I think I did give the response that once LocalStorage moves from "soft-deprecated" (whatever that means, I can see no indication of a deprecation or even discussion of the drawbacks of LocalStorage on MDN, for example) to "actually deprecated" SAA should follow that same deprecation strategy. As it stands, use of these two APIs is way too high to consider not including them (anecdotally, we've gotten a bunch of requests for LocalStorage support but none for IndexedDB).

arichiv commented 9 months ago

It's important to note that in the proposed API localStorage or sessionStorage would have to be requested to be included. They are offered, but one could just request access to unpartitioned indexedDB if they wanted.

arichiv commented 6 months ago

Two additional explainers (each of which is an extension to Storage Access API (SAA) to non-cookie storage) have been published!

Explainer: Extending Storage Access API (SAA) to omit unpartitioned cookies The current Storage Access API requires that unpartitioned cookie access is granted if any unpartitioned storage access is needed. This forces unpartitioned cookies to be included in network requests which may not need them, having impacts on network performance and security. Before the extension ships, we have a chance to fix this behavior without a compatibility break.

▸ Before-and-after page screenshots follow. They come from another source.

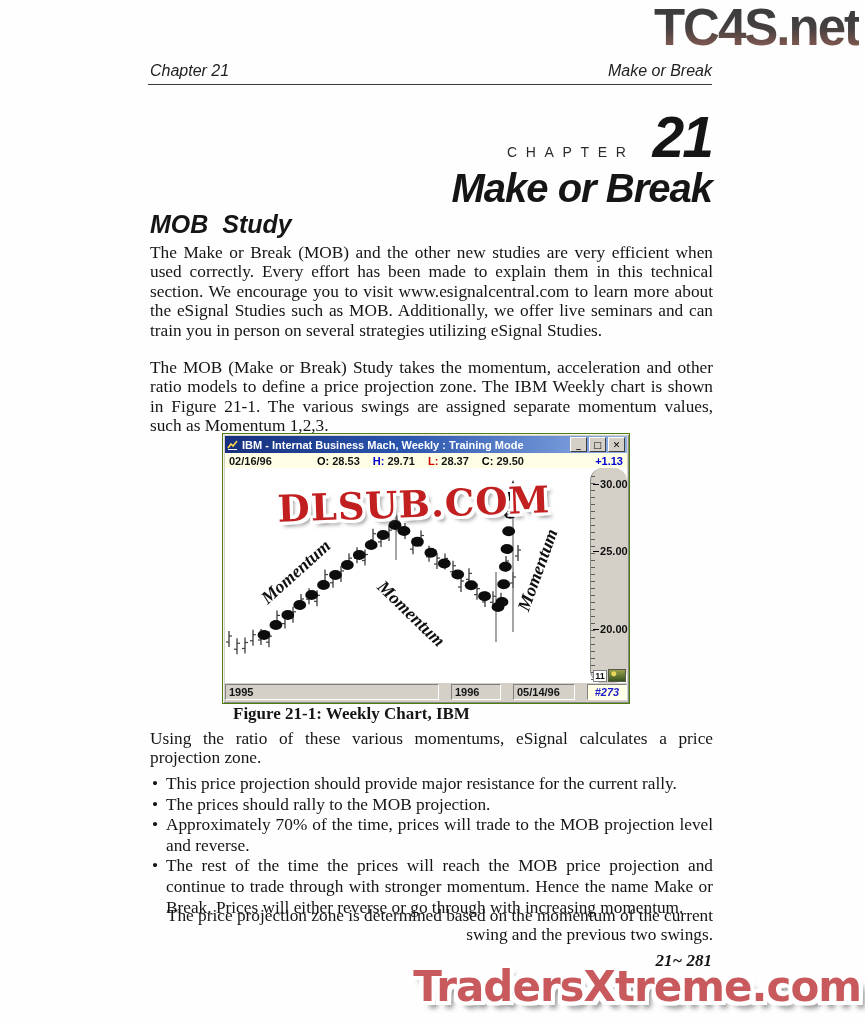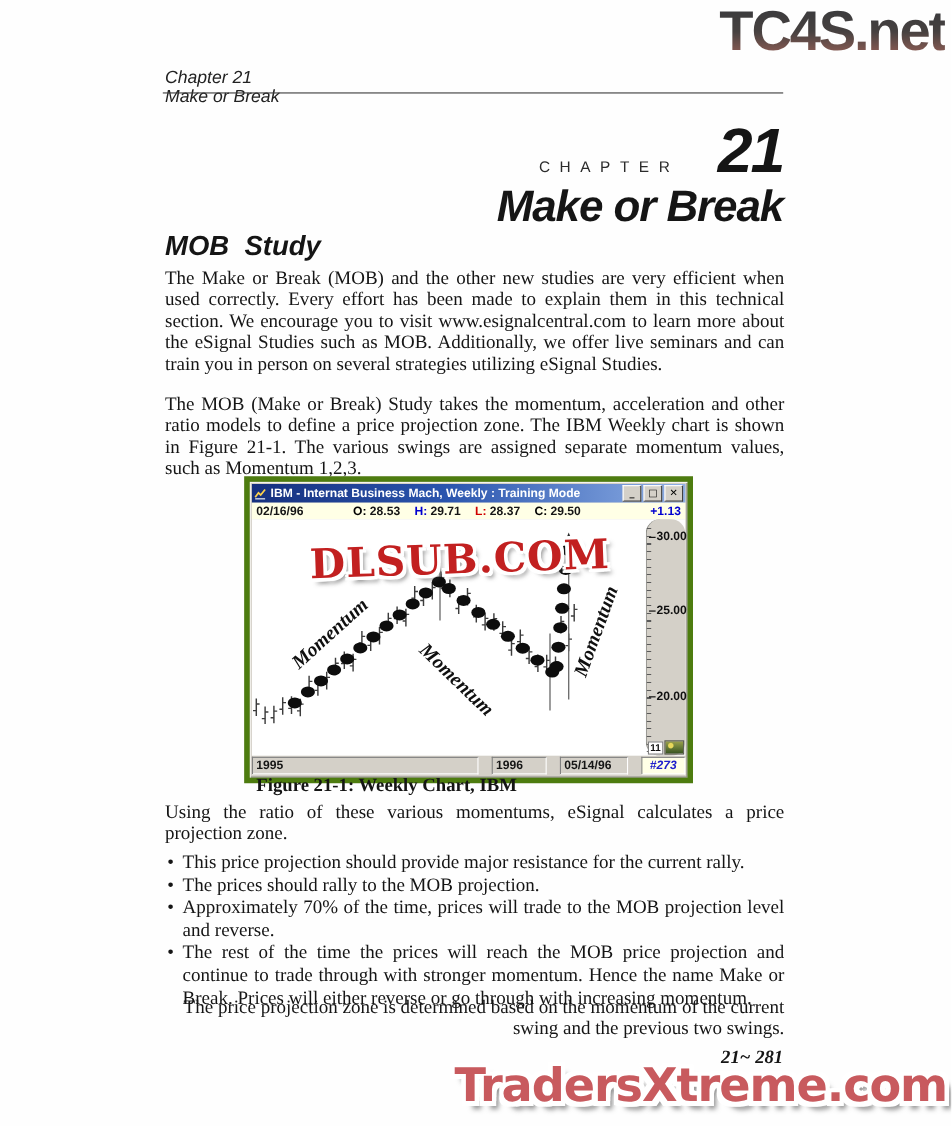--- a/index.html
+++ b/index.html
@@ -8,26 +8,26 @@
 
   
   .tc4s{position:absolute;top:-2px;right:6px;font-family:"Liberation Sans",sans-serif;
         font-weight:bold;font-size:51px;letter-spacing:-2px;
         background:linear-gradient(180deg,#3b3b3d 18%,#464140 52%,#8e5d55 88%);
         -webkit-background-clip:text;background-clip:text;color:transparent;}
 
   
   .runhead{position:absolute;top:62px;left:150px;width:562px;display:flex;
            justify-content:space-between;font-family:"Liberation Sans",sans-serif;
-           font-style:italic;font-size:16px;color:#222;flex-direction:column;}
+           font-style:italic;font-size:16px;color:#222;}
   .rule{position:absolute;top:84px;left:148px;width:564px;height:1px;background:#3a3a3a;}
 
   
   .chaprow{position:absolute;top:112px;left:150px;width:562px;display:flex;
-           justify-content:flex-end;align-items:baseline;gap:35px;}
+           justify-content:flex-end;align-items:baseline;gap:18px;}
   .chapword{font-family:"Liberation Sans",sans-serif;font-size:14px;letter-spacing:0.62em;color:#2b2b2b;}
   .chapnum{font-family:"Liberation Sans",sans-serif;font-weight:bold;font-style:italic;
            font-size:57px;line-height:50px;letter-spacing:-2px;}
   .chaptitle{position:absolute;top:166px;left:150px;width:562px;text-align:right;
            font-family:"Liberation Sans",sans-serif;font-weight:bold;font-style:italic;
            font-size:40px;letter-spacing:-1px;}
 
   .mobhead{position:absolute;top:210px;left:150px;font-family:"Liberation Sans",sans-serif;
            font-weight:bold;font-style:italic;font-size:25px;word-spacing:7px;letter-spacing:0px;}
 
@@ -52,21 +52,21 @@
            font-weight:bold;font-size:42px;letter-spacing:-1px;color:#c85a5e;
            text-shadow:
             -4px -4px 0 #fff,0 -4px 0 #fff,4px -4px 0 #fff,-4px 0 0 #fff,4px 0 0 #fff,
             -4px 4px 0 #fff,0 4px 0 #fff,4px 4px 0 #fff,
             -3px -3px 0 #fff,3px -3px 0 #fff,-3px 3px 0 #fff,3px 3px 0 #fff,
             -2px -2px 0 #fff,2px -2px 0 #fff,-2px 2px 0 #fff,2px 2px 0 #fff,
             6px 7px 5px rgba(70,70,70,.6);}
 
   
   .window{position:absolute;top:433px;left:222px;width:408px;background:#d4d0c8;
-          border:5px solid #4d7c0f;padding:2px;box-sizing:border-box;
+          border:1px solid #4d7c0f;padding:2px;box-sizing:border-box;
           box-shadow:inset 1px 1px 0 #f5f4f0, inset -1px -1px 0 #8a8a84;
           font-family:"Liberation Sans",sans-serif;}
   .titlebar{height:17px;display:flex;align-items:center;gap:3px;padding:0 2px;
           background:linear-gradient(90deg,#16307e 0%,#2a55ae 45%,#8fb0e6 100%);
           color:#fff;font-weight:bold;font-size:11px;white-space:nowrap;overflow:hidden;}
   .winbtns{margin-left:auto;display:flex;gap:2px;}
   .winbtn{width:15px;height:13px;background:#d4d0c8;border:1px solid;
           border-color:#fff #404040 #404040 #fff;display:flex;align-items:center;
           justify-content:center;font:bold 9px "DejaVu Sans",sans-serif;color:#000;}
   .quoterow{height:15px;background:#ffffe6;display:flex;align-items:center;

Explainer: Extending Storage Access API (SAA) to Shared Workers There has been increasing developer and implementer interest in first-party workers being available in third-party contexts the same way that third-party cookies already can be. In the absence of such a solution, we leave developers without a robust way to manage cross-tab state for frames loading the same origin. This explainer proposes a solution for developers to regain third-party access to Shared Workers in select instances to avoid user-facing breakage in browsers shipping storage partitioning.

Would it be possible to get review on this issue of those as well?